Dataset items

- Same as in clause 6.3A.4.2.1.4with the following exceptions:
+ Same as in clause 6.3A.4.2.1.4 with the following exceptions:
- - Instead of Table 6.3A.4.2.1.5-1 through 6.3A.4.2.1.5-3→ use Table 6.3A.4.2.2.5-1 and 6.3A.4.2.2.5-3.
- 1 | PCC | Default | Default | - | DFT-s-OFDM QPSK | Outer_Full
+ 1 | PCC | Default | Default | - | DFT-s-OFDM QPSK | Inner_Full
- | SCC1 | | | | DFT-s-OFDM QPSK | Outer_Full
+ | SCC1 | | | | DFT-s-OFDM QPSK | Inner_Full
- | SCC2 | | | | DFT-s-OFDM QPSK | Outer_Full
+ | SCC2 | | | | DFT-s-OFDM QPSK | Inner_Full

==

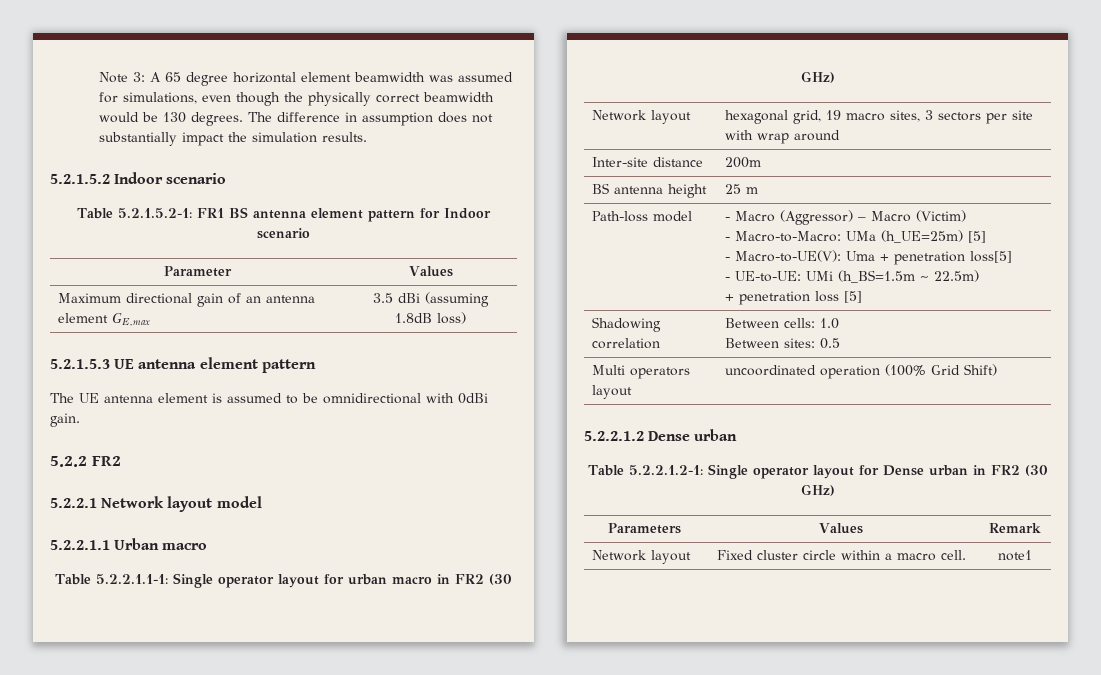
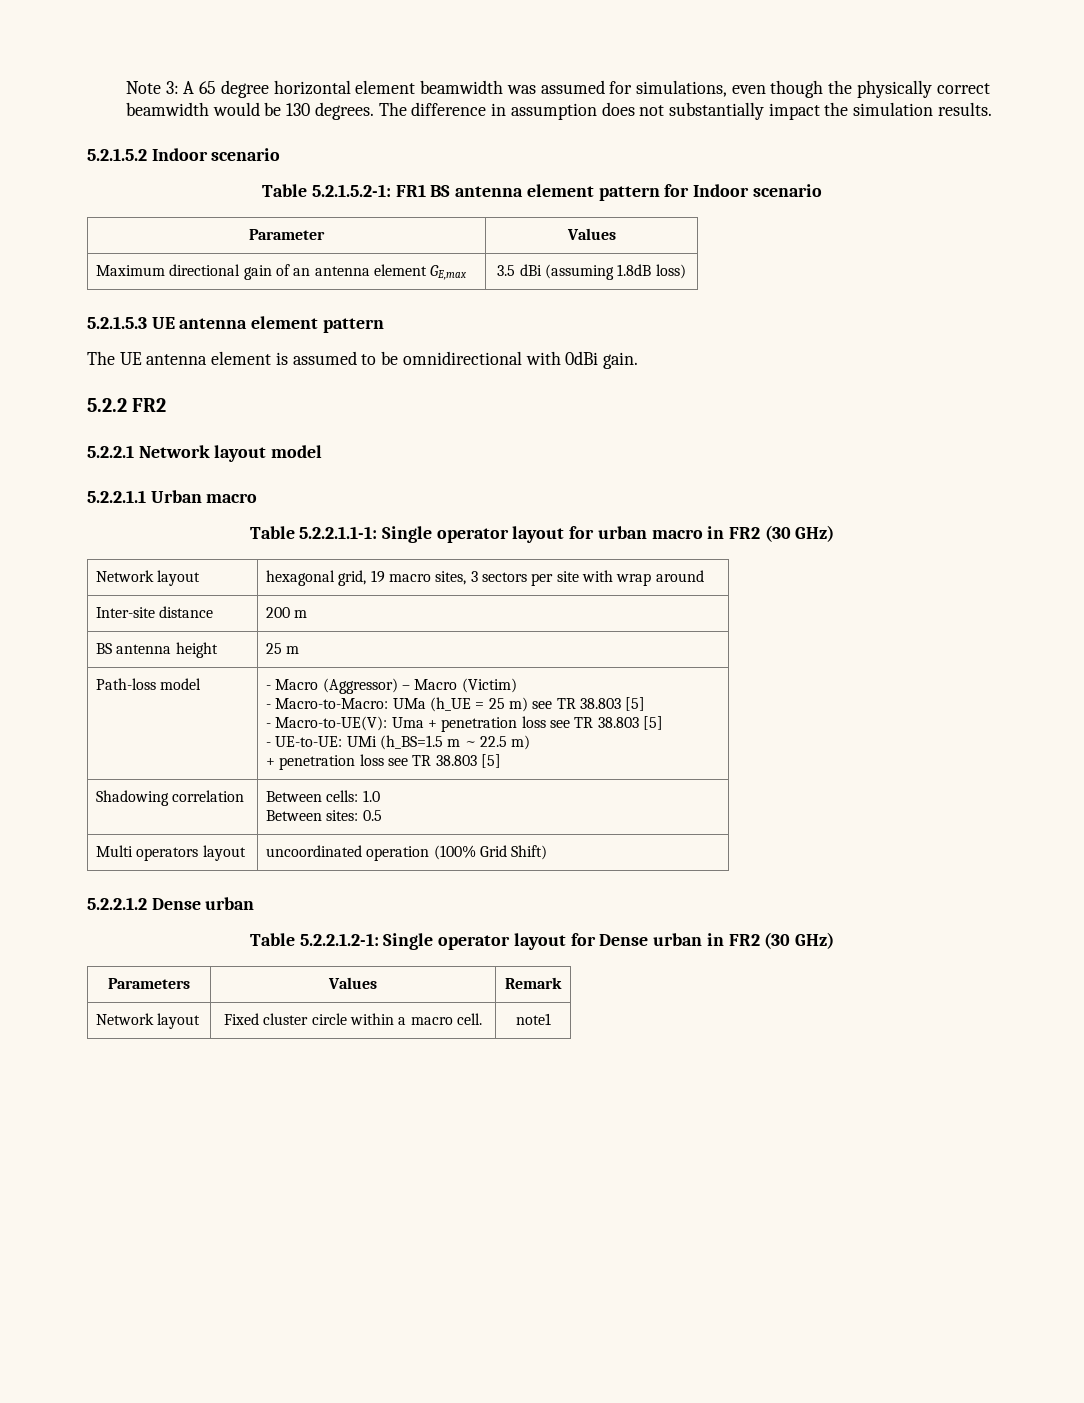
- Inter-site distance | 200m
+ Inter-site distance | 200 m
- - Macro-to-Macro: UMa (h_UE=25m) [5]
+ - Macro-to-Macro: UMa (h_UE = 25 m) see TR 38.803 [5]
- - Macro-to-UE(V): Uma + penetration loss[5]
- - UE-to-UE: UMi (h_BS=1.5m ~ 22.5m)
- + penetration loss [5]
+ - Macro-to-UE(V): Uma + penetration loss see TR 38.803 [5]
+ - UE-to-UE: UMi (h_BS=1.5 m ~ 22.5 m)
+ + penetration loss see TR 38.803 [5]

> _Your assignment_
Look above for the line containing "- Same as in" and the line containing "- | SCC2 | | | | DFT-s-OFDM QPSK | Outer_Full". Transcribe both, with the lines between them, exactly.

> _Task response_
- Same as in clause 6.3A.4.2.1.4with the following exceptions:
+ Same as in clause 6.3A.4.2.1.4 with the following exceptions:
- - Instead of Table 6.3A.4.2.1.5-1 through 6.3A.4.2.1.5-3→ use Table 6.3A.4.2.2.5-1 and 6.3A.4.2.2.5-3.
- 1 | PCC | Default | Default | - | DFT-s-OFDM QPSK | Outer_Full
+ 1 | PCC | Default | Default | - | DFT-s-OFDM QPSK | Inner_Full
- | SCC1 | | | | DFT-s-OFDM QPSK | Outer_Full
+ | SCC1 | | | | DFT-s-OFDM QPSK | Inner_Full
- | SCC2 | | | | DFT-s-OFDM QPSK | Outer_Full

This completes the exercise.